(Beginning of RAW DATA)
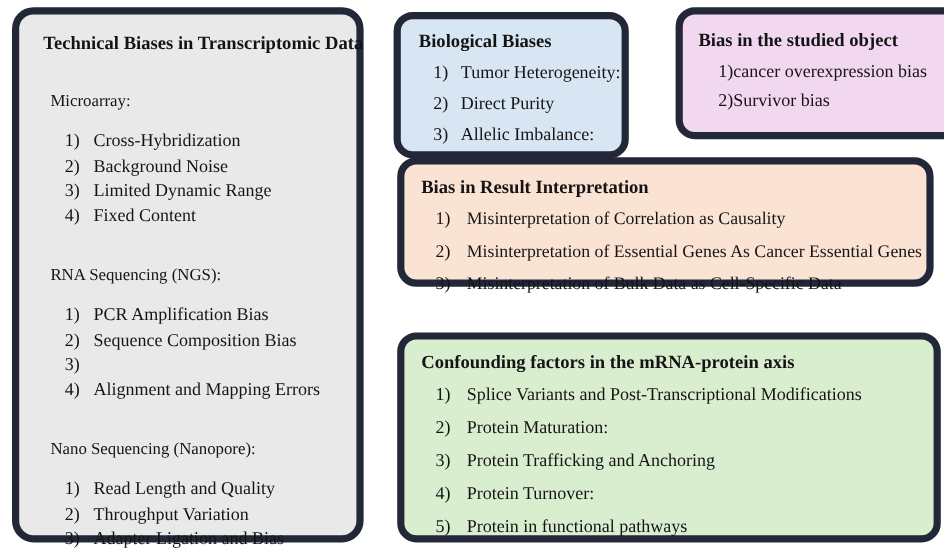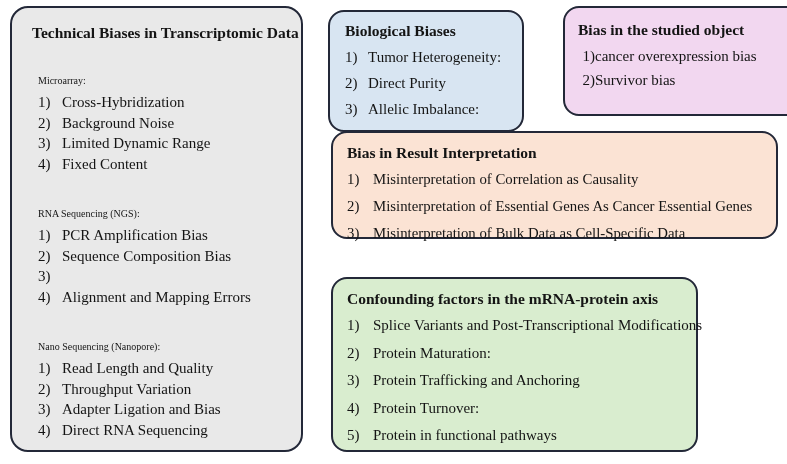--- a/index.html
+++ b/index.html
@@ -9,7 +9,7 @@
   }
   .box {
     position:absolute; box-sizing:border-box;
-    border:2px solid #8b5cf6; border-radius:16px;
+    border:6px solid #8b5cf6; border-radius:16px;
   }
   .box-title { font-weight:bold; font-size:15.5px; line-height:19px; white-space:nowrap; }
   .items { counter-reset: item; margin:0; padding:0; list-style:none; }

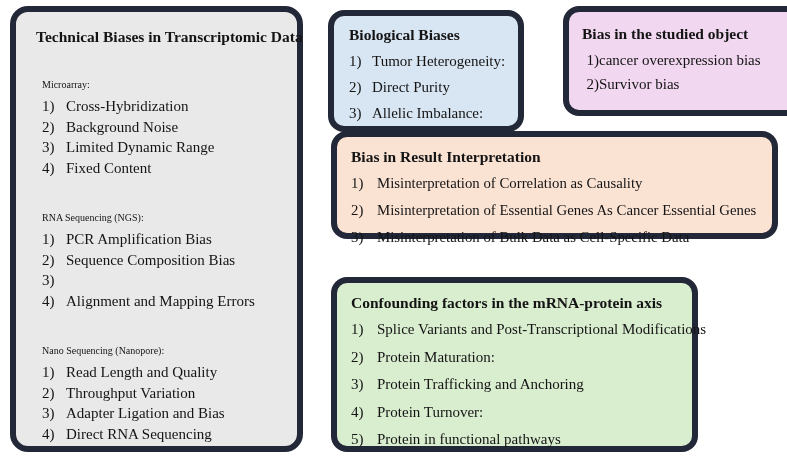--- a/index.html
+++ b/index.html
@@ -12,7 +12,7 @@
     border:6px solid #8b5cf6; border-radius:16px;
   }
   .box-title { font-weight:bold; font-size:15.5px; line-height:19px; white-space:nowrap; }
-  .items { counter-reset: item; margin:0; padding:0; list-style:none; }
+  .items { counter-reset: item; margin:12px; padding:0; list-style:none; }
   .item { display:flex; align-items:baseline; white-space:nowrap; }
   .item .num::before { counter-increment:item; content:counter(item) ")"; }
   .item .num { flex:0 0 auto; }

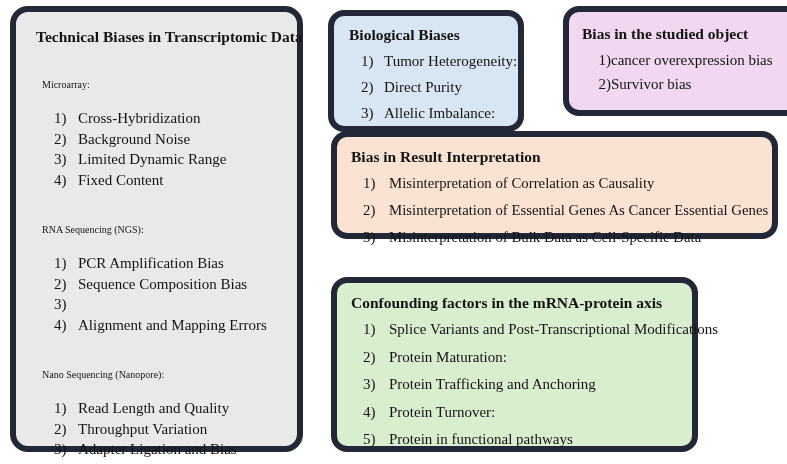--- a/index.html
+++ b/index.html
@@ -23,7 +23,7 @@
   .technical .box-title { margin:2px 0 0 7px; }
   .technical .section { margin:29px 0 0 13px; font-size:15px; line-height:20.8px; }
   .technical .section:first-of-type { margin-top:23px; }
-  .technical .sec-heading { font-size:10px; }
+  .technical .sec-heading { font-size:14px; }
   .technical .item .num { width:24px; }
 
   

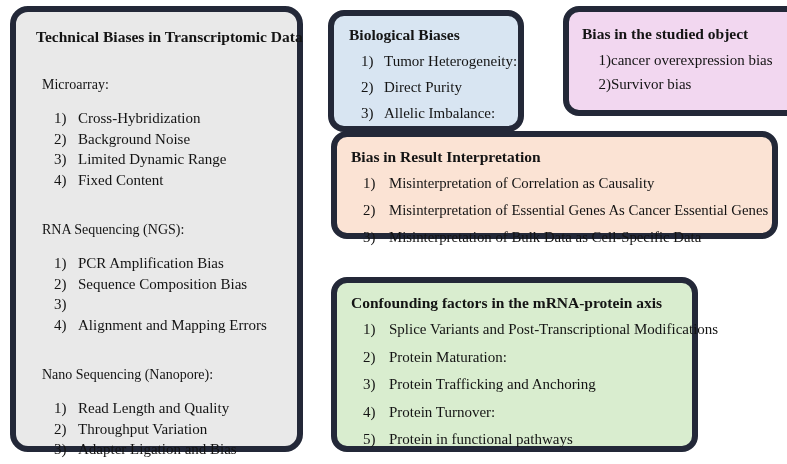--- a/index.html
+++ b/index.html
@@ -45,7 +45,7 @@
   .interpretation .item .num { width:26px; }
 
   
-  .confounding { left:331px; top:277px; width:367px; height:175px; padding:10px 10px 6px 14px; }
+  .confounding { left:331px; top:277px; width:453px; height:175px; padding:10px 10px 6px 14px; }
   .confounding .items { margin-top:9px; }
   .confounding .item { font-size:15px; line-height:16px; margin-bottom:11.5px; }
   .confounding .item .num { width:26px; }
(End of RAW DATA)
■ TASK DIRECTIONS ■
The reply should hold only how many lines in the material include the word "border".

■ OUTPUT ■
4